Q5. Will youths be allowed to represent groups in d National council? In the African traditional leadership settings, it was a taboo for youths to talk were elders were talking. Only hereditary monarchies or rotational monarchies had young Oba’s or Sultans ruling the people, mainly because they were seen as sons of the gods. I have always been of the opinion that our real challenge isn’t style of government but our ability to bring every ethic group in Nigeria to function together as a nation-state.

In conclusion: we need to build systems that are just and fair, eliminating marginalisation of smaller ethnic groups. Our structures pre-colonialism were efficient to handle small to medium individual ethnic groups because the socio-economic and political needs of their society were not as demanding as we have today. Can our traditional democratic style of leadership efficiently and effectively help Africa navigate the murky waters of modernization, technological advances, defence and globalization?

The answer to this big question is not a Yes or No, but rather we may need to modify and tweek our African traditional democratic style of leadership to develop a modern and dynamic style of Leadership that is responsive to the Africans socio-economic and political needs today.

The author (a Ghananian at the Free Africa Foundation in New York) responded as follows:

Building an African democracy based on our tradition can be accomplished in four easy steps.

  1. Let each identifiable group of over 500,000 people choose their own leaders (criteria must be transparent). Groups may be ethnic, religious, political, cultural, civic, economic, etc.
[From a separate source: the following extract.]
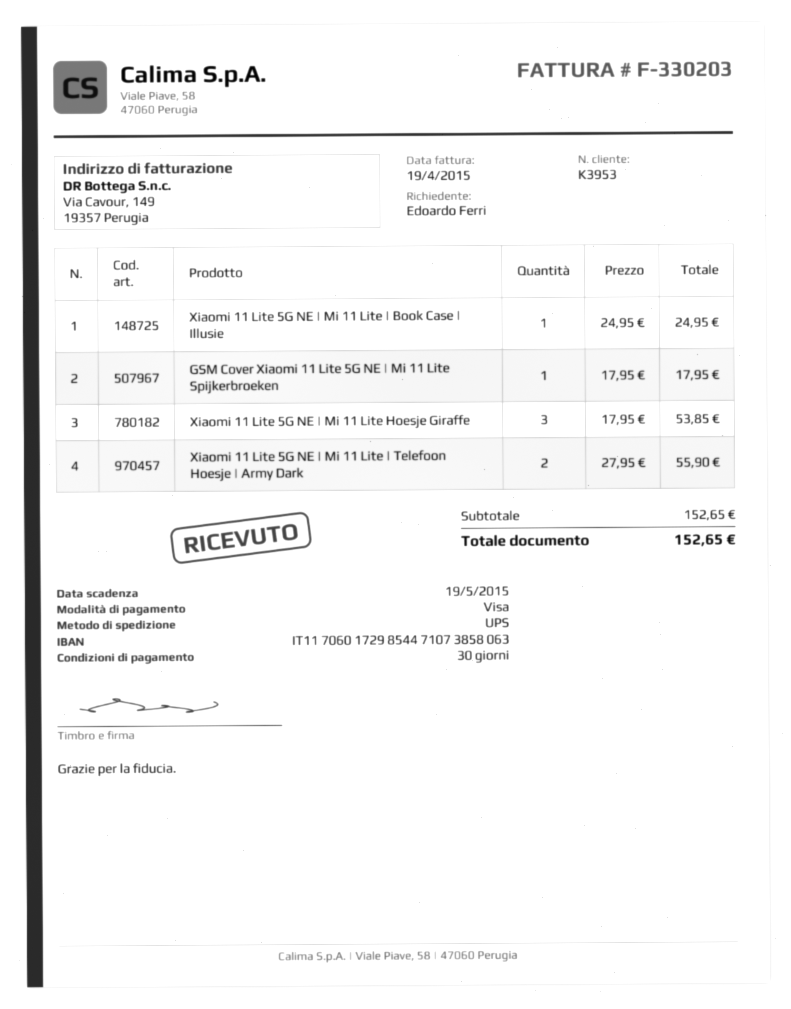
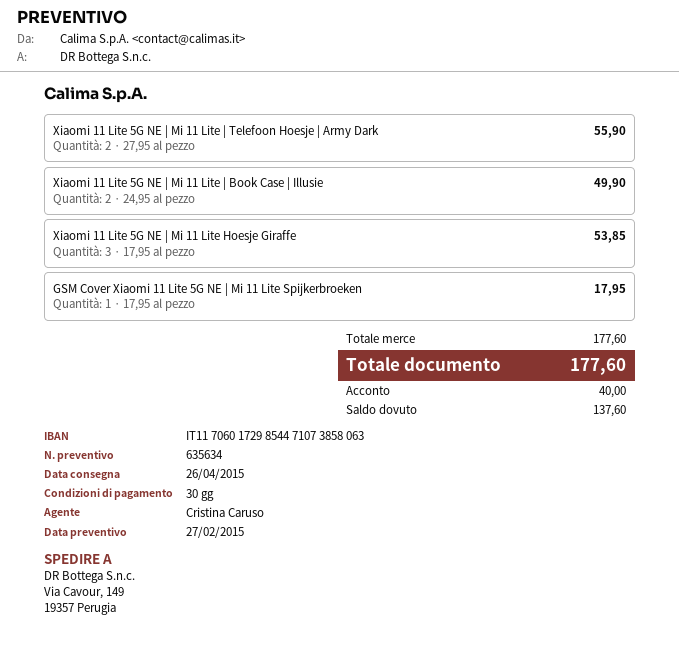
Xiaomi 11 Lite 5G NE | Mi 11 Lite | Book Case | Illusie: 1 x 24.95 = 24.95 -> 2 x 24.95 = 49.90
subtotal: 152.65 -> 177.60
total: 152.65 -> 177.60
    Political configuration should be federalism. A prez caught looting shall have his “shua” cut off immediately This model crafted by the Sovereign National Conferences in the 1990s. Benin had 488 delegates in 1990. Congo Brazzaville had 1500 in 1991 and SA had 228.
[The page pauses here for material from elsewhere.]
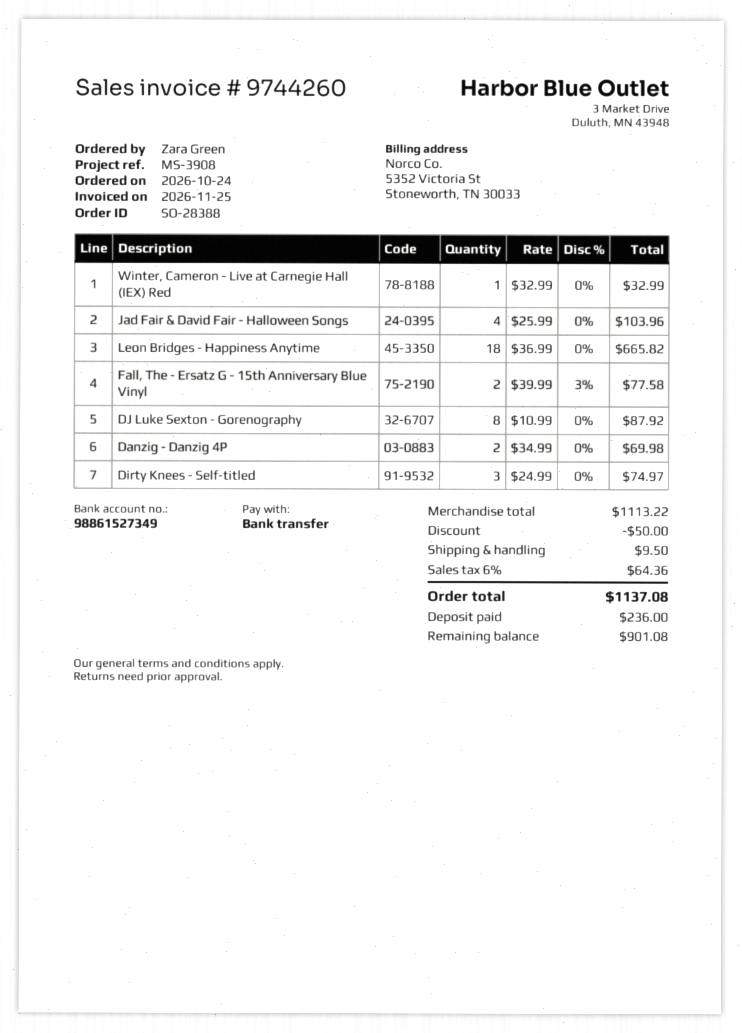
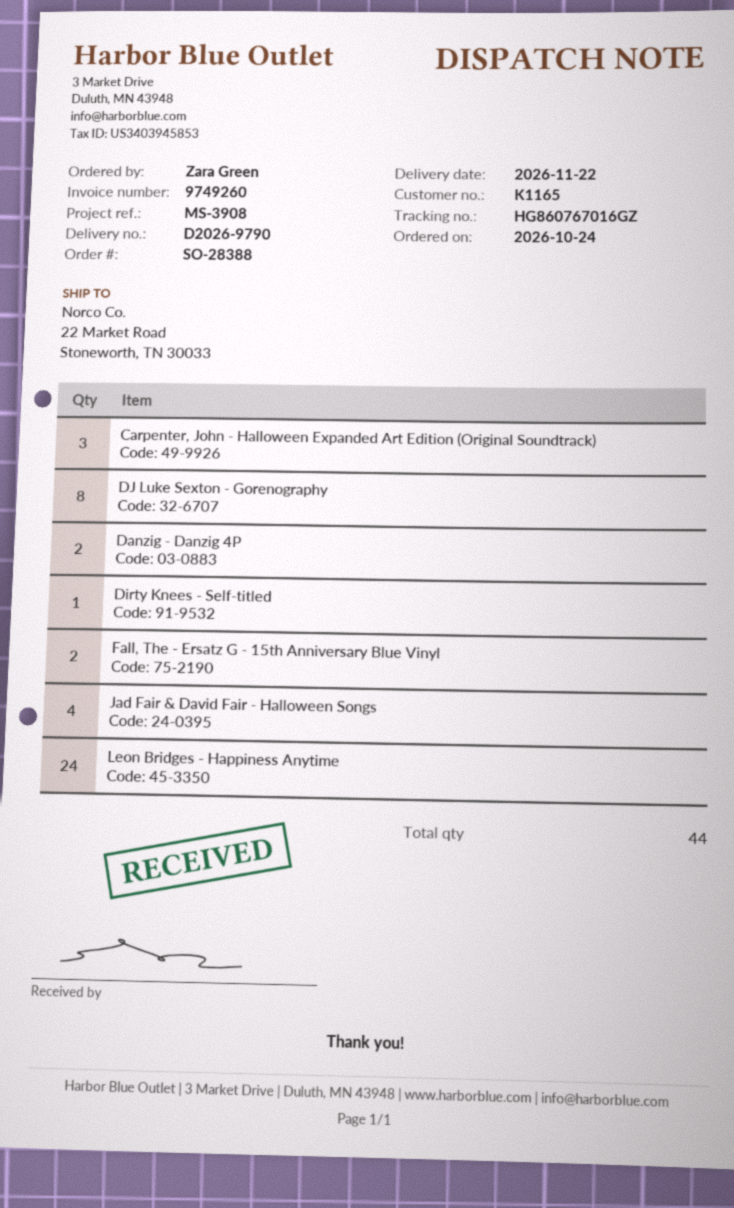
invoice number: 9744260 -> 9749260
Winter, Cameron - Live at Carnegie Hall (IEX) Red: 1 -> none
Leon Bridges - Happiness Anytime: 18 -> 24
Dirty Knees - Self-titled: 3 -> 1
Carpenter, John - Halloween Expanded Art Edition (Original Soundtrack): none -> 3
    Assoc. of fishmongers, market women, etc. A group with 1m people will choose 2 leaders/delegates. A person may belong to more than one group. A person may be a university professor, of the Yoruba ethnic group and the Bar Association

  2. Say there are 500 groups and therefore 500 leaders. Place them in a National Council.
  3. Select the president from the National Council.
  4. Take decisions by consensus.

Advantages: (a) No more election fraud; only 500 votes to be counted. (b) Huge sums of money wasted on election campaigns in the West can be avoided with savings devoted to development. (c) Anybody can become president as long as they are a leader of a group.

This shows us a new model of democracy, where instead of democracy being imposed by an external power, the existing power structure adapts to have a democracy of consensus instead of a vote that favors an ad hoc plurality.

In a democracy of consensus, leaders are delegated to meet and find solutions, and they debate until everyone is on board, much like the jury at a murder trial. There is no counting the votes and assuming that 51% of the population represents everyone.

Perhaps the West can learn from Africa and get around the leadership failure of democracy, which is that people compromise to be on the winning team instead of stating a clear plan and sticking with it. Future generations could then word on reducing the toxic narcissism that democracy induces on a social level.